Philosopher and psychotherapist Emmy van Deurzen describes existential coaching as a way to live with greater awareness and understanding. For teachers, this could mean rediscovering why they chose education in the first place and identifying how to stay connected to that sense of meaning even in the face of systemic challenges.

Freedom and Agency

Teachers operate in environments where external pressures often restrict their freedom. Standardized testing, curriculum demands, and administrative oversight can leave little room for creativity or autonomy. Yet freedom and agency are essential for wellbeing.

Existential coaching helps teachers notice where they still have choices, however small. It may be in how they structure lessons, how they connect with students, or how they bring their unique personality into the classroom. By reclaiming a sense of agency, teachers can feel less trapped by the system and more empowered in their daily work.

Connection and Meaning

Teaching is at its heart a relational profession. Students thrive when they feel seen, supported, and connected, and teachers flourish when their relationships with students and colleagues feel meaningful. When these bonds are weakened, the work can quickly feel empty.

Existential thinkers such as Simone de Beauvoir and Viktor Frankl remind us that connection is central to human resilience. Coaching can help teachers reflect on where they feel isolated, where they feel supported, and how they might strengthen their connections in ways that restore motivation.

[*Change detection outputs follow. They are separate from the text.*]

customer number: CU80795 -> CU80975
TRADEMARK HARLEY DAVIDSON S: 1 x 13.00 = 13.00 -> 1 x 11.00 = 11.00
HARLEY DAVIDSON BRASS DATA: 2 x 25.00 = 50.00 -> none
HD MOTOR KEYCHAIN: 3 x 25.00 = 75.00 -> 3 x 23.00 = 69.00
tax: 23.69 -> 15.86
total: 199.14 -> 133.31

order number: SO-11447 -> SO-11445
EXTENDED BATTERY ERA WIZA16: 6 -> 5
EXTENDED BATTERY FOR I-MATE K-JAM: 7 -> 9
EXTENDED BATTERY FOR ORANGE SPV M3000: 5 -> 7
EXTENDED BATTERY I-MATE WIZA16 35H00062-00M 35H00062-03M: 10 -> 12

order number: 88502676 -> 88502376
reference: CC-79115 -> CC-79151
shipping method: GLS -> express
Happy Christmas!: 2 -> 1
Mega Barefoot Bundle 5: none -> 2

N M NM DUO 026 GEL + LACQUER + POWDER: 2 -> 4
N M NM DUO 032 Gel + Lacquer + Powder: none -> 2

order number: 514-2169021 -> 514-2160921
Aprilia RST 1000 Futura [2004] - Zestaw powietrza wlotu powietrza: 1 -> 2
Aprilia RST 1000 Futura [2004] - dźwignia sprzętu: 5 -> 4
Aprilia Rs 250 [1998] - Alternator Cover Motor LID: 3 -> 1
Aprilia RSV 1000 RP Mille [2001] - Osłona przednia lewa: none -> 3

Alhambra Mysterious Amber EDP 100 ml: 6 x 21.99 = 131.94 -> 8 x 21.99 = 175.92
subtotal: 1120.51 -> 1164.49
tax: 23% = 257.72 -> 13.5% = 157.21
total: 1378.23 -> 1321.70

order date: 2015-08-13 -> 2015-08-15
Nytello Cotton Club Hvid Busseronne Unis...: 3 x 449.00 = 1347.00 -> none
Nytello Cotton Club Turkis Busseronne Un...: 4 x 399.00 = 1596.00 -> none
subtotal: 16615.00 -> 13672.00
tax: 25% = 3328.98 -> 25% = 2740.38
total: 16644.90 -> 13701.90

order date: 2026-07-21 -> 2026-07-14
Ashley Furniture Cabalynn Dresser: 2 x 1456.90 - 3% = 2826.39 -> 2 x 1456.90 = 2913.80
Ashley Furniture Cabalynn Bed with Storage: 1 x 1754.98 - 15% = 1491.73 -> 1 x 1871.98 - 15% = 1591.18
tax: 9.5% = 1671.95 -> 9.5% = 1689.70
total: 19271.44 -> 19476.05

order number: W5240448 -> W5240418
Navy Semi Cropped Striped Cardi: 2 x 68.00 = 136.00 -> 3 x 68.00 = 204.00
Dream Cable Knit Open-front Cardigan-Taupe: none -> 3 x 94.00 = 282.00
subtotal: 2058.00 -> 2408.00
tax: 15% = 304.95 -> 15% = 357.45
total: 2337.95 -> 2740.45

A Practical Framework: The Four Worlds Model

One tool often used in existential coaching is the Four Worlds Model, created by Austrian psychotherapist Alfried Längle. It encourages people to reflect on four dimensions of life:

  • The physical world: health, energy, and environment

  • The social world: relationships and community

  • The personal world: identity and self-understanding

  • The spiritual world: meaning, values, and purpose

For teachers, working through these dimensions can highlight areas of imbalance. Perhaps the social world feels neglected due to lack of support from colleagues, or the physical world is strained by exhaustion. Identifying these imbalances can provide clarity and direction, even within one or two coaching sessions.

Why Now?

We live in a time of uncertainty, with global challenges filtering into the classroom. Students are grappling with questions of identity, belonging, and purpose, and teachers are expected to guide them through it. If teachers themselves feel disconnected from meaning, the task becomes even harder.

Existential coaching does not remove the systemic pressures teachers face. What it does offer is a human-centered, holistic way of supporting educators—helping them reflect, reframe, and reconnect with what matters most.

Final Thoughts

Teachers are not just deliverers of curriculum. They are human beings with values, hopes, and struggles, deserving of the same care and attention they offer their students.

Existential coaching provides a space to explore meaning, freedom, and connection in a way that can prevent burnout and sustain motivation. For teachers feeling disillusioned or overwhelmed, it offers not quick fixes, but a deeper invitation: to rediscover purpose and to live—and teach—with greater authenticity.